BY Amanda Connelly | September 25 | comments icon 0 COMMENTS     print icon print

9-BISHOP-KEENAN

Bishop warns of ‘concerted campaign’ against unborn as leading medical college votes to decriminalise abortion

Bishop John Keenan of Paisley has warned there is a ‘concerted’ campaign against the unborn child, after one of the UK’s top medical colleges voted to decriminalise abortion.

Hundreds of doctors have also rebelled against the Royal College of Obstetricians and Gynaecologists (RCOG), signing a letter highlighting their anger over the vote.

“There seems to me here like an orchestrated and concerted campaign against the unborn and I pray for those good medics seeking to resist it,” said Bishop Keenan. “Could I suggest our own concerted effort in October to pray the Rosary for an end to abortion?”

The college voted to endorse the decriminalisation of abortion in England and Wales, however only 33 members of the RCOG council voted on the decision, despite its 6,000 organisation.

650 doctors condemned the decision, signing a letter to RCOG head Professor Lesley Regan, who believes that abortion should be treated as a medical issue and not a criminal one.

The letter rejects her ‘extreme’ views and criticises the decision to not allow members a vote on the issue.

“We represent a variety of positions on the issue of abortion,but believe this motion is out of keeping with both our duties as responsible professionals and the expressed wishes of the British women with regards to the legality and regulation of abortion,” they said. “This move to introduce a radical abortion law is being promoted by a small group of campaigners with extreme views on abortion.”

It also notes that although council members are entitled to their own views, that these should not be ‘imposed’ on the RCOG and ‘risk severely damaging its reputation as a professional body.’

As a result of the vote, the council agreed to change the RCOG’s neutral stance to one that promotes a repeal of sections 58 and 59 of the Offences Against the Persons Act 1861, which state that a woman who has an abortion without the legal approval of two doctors could be handed as a life sentence, as well as anyone helping her.

Under current UK law, abortions in England and Wales are illegal unless agreed upon by two doctors that the pregnancy could be a risk to the physical or mental wellbeing of the mother.

RCOG is the third major medical body to support the eradication of sections 58 and 59, after the British Medical Association (BMA) backed the move in June, while the Royal College of Midwives has supported the change since February last year.

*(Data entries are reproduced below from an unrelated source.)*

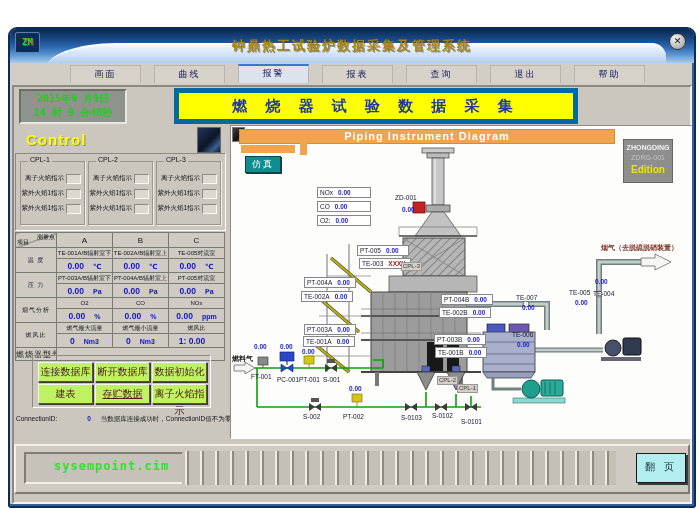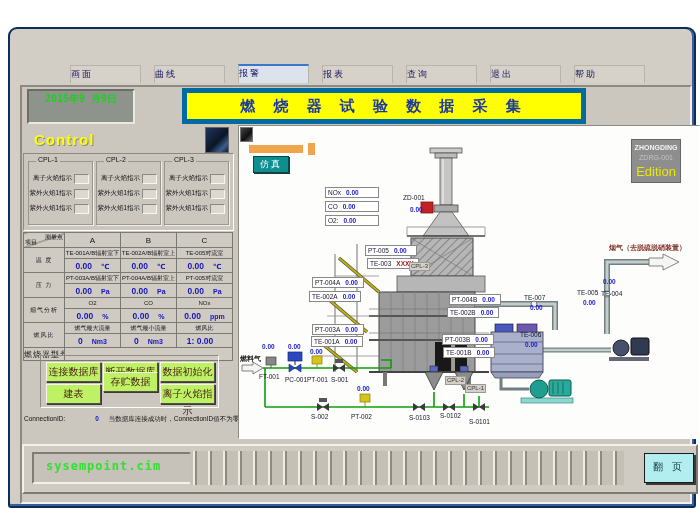--- a/index.html
+++ b/index.html
@@ -134,6 +134,12 @@
 <div class="stage">
 
   <div class="window">
+    <div class="titlebar">
+      <div class="swoosh"></div>
+      <div class="logo">ZM</div>
+      <div class="win-title">钟鼎热工试验炉数据采集及管理系统</div>
+      <div class="close-btn"><span>✕</span></div>
+    </div>
 
     <div class="menubar">
       <div class="tab">画面</div>

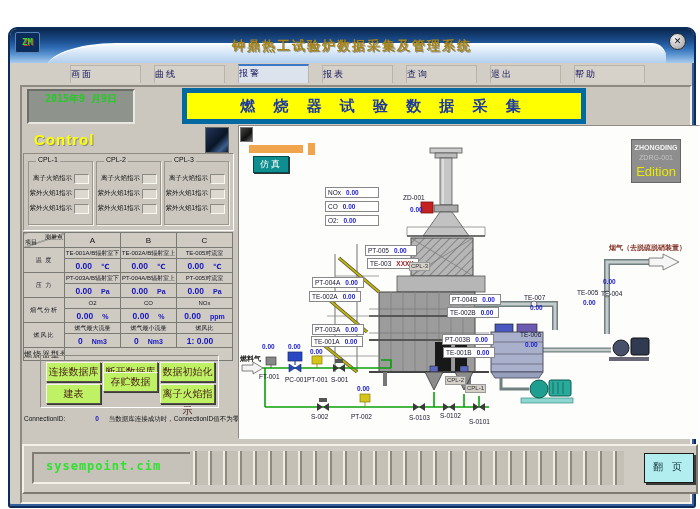--- a/index.html
+++ b/index.html
@@ -32,7 +32,7 @@
   .menubar{position:absolute;top:34px;left:2px;right:2px;height:22px;background:#d2cec6;
            display:flex;align-items:flex-end;padding-left:58px;gap:13px;}
   .tab{width:69px;height:17px;margin-bottom:2px;background:#d6d2ca;border:1px solid #b8b4ac;border-bottom:none;
-       font-size:9px;color:#14145a;text-align:left;line-height:16px;letter-spacing:2px;cursor:pointer;}
+       font-size:9px;color:#14145a;text-align:center;line-height:16px;letter-spacing:2px;cursor:pointer;}
   .tab.active{background:#dde3ec;border-top:2px solid #3c78c8;line-height:14px;}
 
   

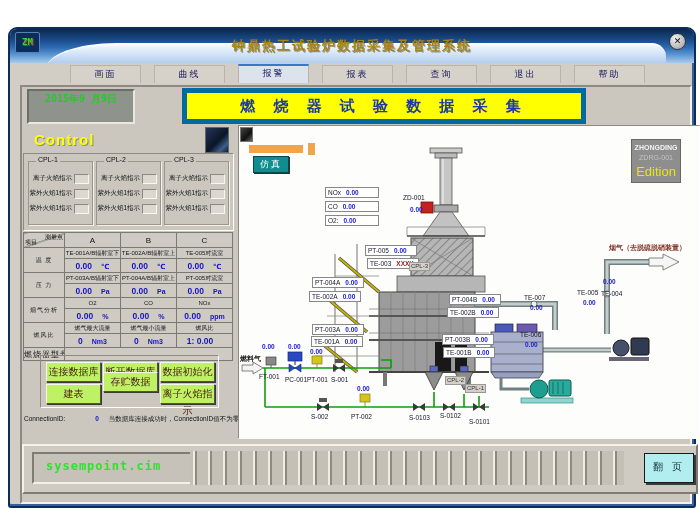--- a/index.html
+++ b/index.html
@@ -37,7 +37,7 @@
 
   
   .client{position:absolute;top:56px;left:2px;right:2px;bottom:2px;background:#cbc7bf;
-          border:2px solid;border-color:#8e8a82 #f6f2ea #f6f2ea #8e8a82;margin-left:8px;}
+          border:2px solid;border-color:#8e8a82 #f6f2ea #f6f2ea #8e8a82;}
 
   .datetime{left:5px;top:2px;width:104px;height:30px;background:#8e948c;
             border:2px solid;border-color:#6a6e66 #e8e8e0 #e8e8e0 #6a6e66;

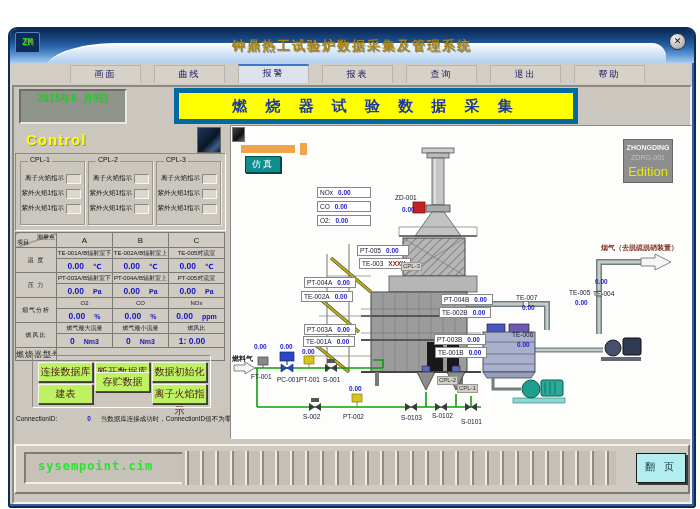--- a/index.html
+++ b/index.html
@@ -155,6 +155,7 @@
 
       <div class="abs datetime">
         <div>2015年9 月9日</div>
+        <div>14 时 9 分48秒</div>
       </div>
 
       <div class="abs banner">燃 烧 器 试 验 数 据 采 集</div>

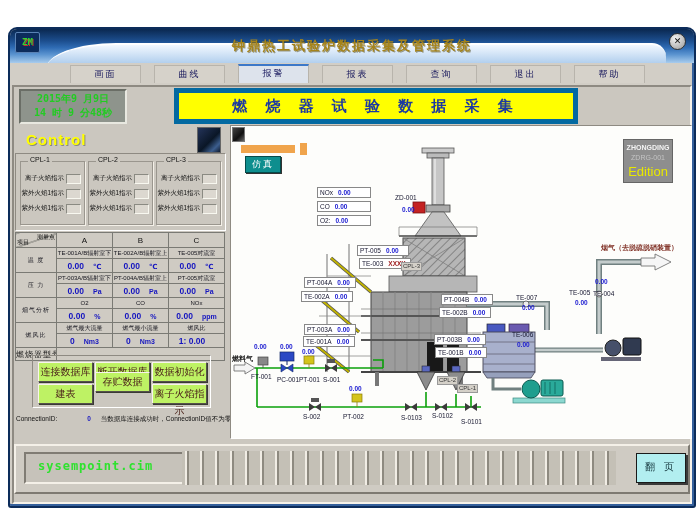--- a/index.html
+++ b/index.html
@@ -366,6 +366,7 @@
 
       <div class="abs diagram">
         <div class="corner-thumb"></div>
+        <div class="dg-title">Piping  Instrument Diagram</div>
         <div class="dg-bar1"></div>
         <div class="dg-bar2"></div>
         <div class="sim-btn">仿真</div>

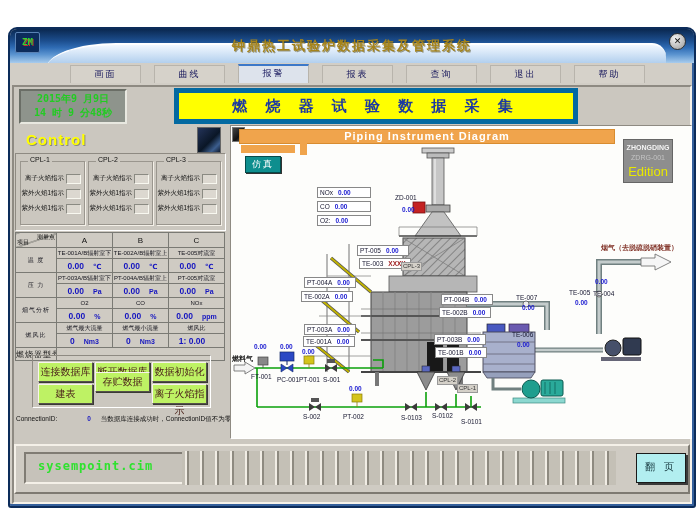--- a/index.html
+++ b/index.html
@@ -110,7 +110,7 @@
          text-align:center;padding-top:4px;box-sizing:border-box;z-index:4;}
   .brand .l1{color:#f4f4f4;font-size:7px;font-weight:bold;}
   .brand .l2{color:#c4c4c4;font-size:7px;margin-top:3px;}
-  .brand .l3{color:#e8e800;font-size:13px;font-weight:normal;margin-top:3px;}
+  .brand .l3{color:#e8e800;font-size:10px;font-weight:bold;margin-top:3px;}
   .corner-thumb{position:absolute;left:1px;top:1px;width:11px;height:13px;border:1px solid #777;
                 background:linear-gradient(135deg,#444,#111 60%,#666);z-index:4;}
 

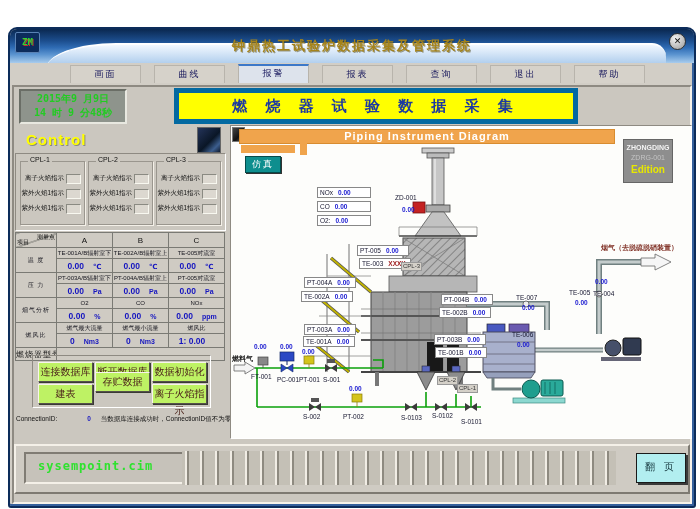--- a/index.html
+++ b/index.html
@@ -350,7 +350,7 @@
         <div class="dbtn" style="left:62px;top:6px;">断开数据库</div>
         <div class="dbtn" style="left:119px;top:6px;">数据初始化</div>
         <div class="dbtn" style="left:5px;top:28px;">建表</div>
-        <div class="dbtn" style="left:62px;top:16px;">存贮数据</div>
+        <div class="dbtn" style="left:62px;top:28px;text-decoration:underline;">存贮数据</div>
         <div class="dbtn" style="left:119px;top:28px;">离子火焰指示</div>
       </div>
 

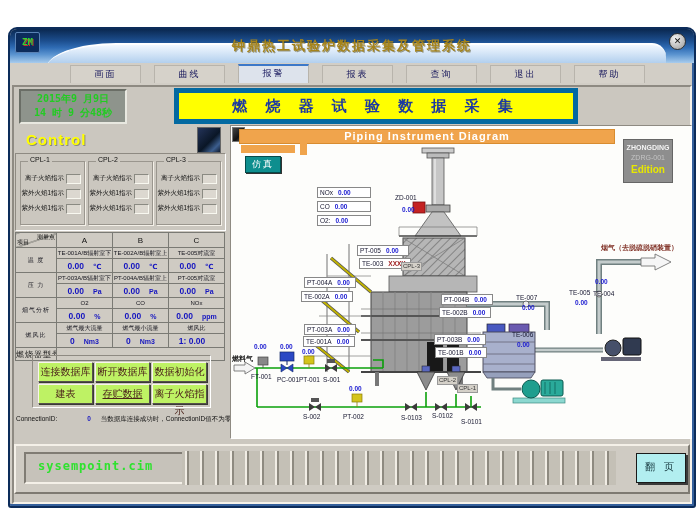--- a/index.html
+++ b/index.html
@@ -89,7 +89,7 @@
              border:2px solid;border-color:#f4f0e8 #7e7a72 #7e7a72 #f4f0e8;}
   .filebox{position:absolute;left:8px;top:6px;width:146px;height:28px;background:#c6c2ba;
            border:2px solid;border-color:#807c74 #f4f0e8 #f4f0e8 #807c74;
-           color:#2ee22e;font:bold 12px "DejaVu Sans Mono",monospace;line-height:25px;padding-left:12px;letter-spacing:1px;}
+           color:#2ee22e;font:bold 12px "DejaVu Sans Mono",monospace;line-height:25px;padding-left:28px;letter-spacing:1px;}
   .grip{position:absolute;left:166px;top:5px;width:434px;height:34px;
         background:repeating-linear-gradient(90deg,#c4c0b6 0 3px,#f0ece4 3px 5px,#8e8a80 5px 7px,#c4c0b6 7px 15px);}
   .page-btn{position:absolute;right:2px;top:7px;width:48px;height:28px;background:#b2eef0;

“It is disgraceful that a mere handful of RCOG representatives have agreed to support the removal of all legal safeguards associated with abortion,” said CEO of SPUC Scotland, John Deighan. “Indeed, this dangerous move by the RCOG means that a mother could have an abortion and for any reason up to the seventh month of pregnancy, and potentially up to birth if the Infant Life Preservation Act were also to be scrapped.

“The vote exposes the extent to which a determined minority has betrayed the fundamental calling of health workers, which is to serve life.

“Our nation needs to waken up to the barbarous system which is practised in our land under a cloak of obscurity.”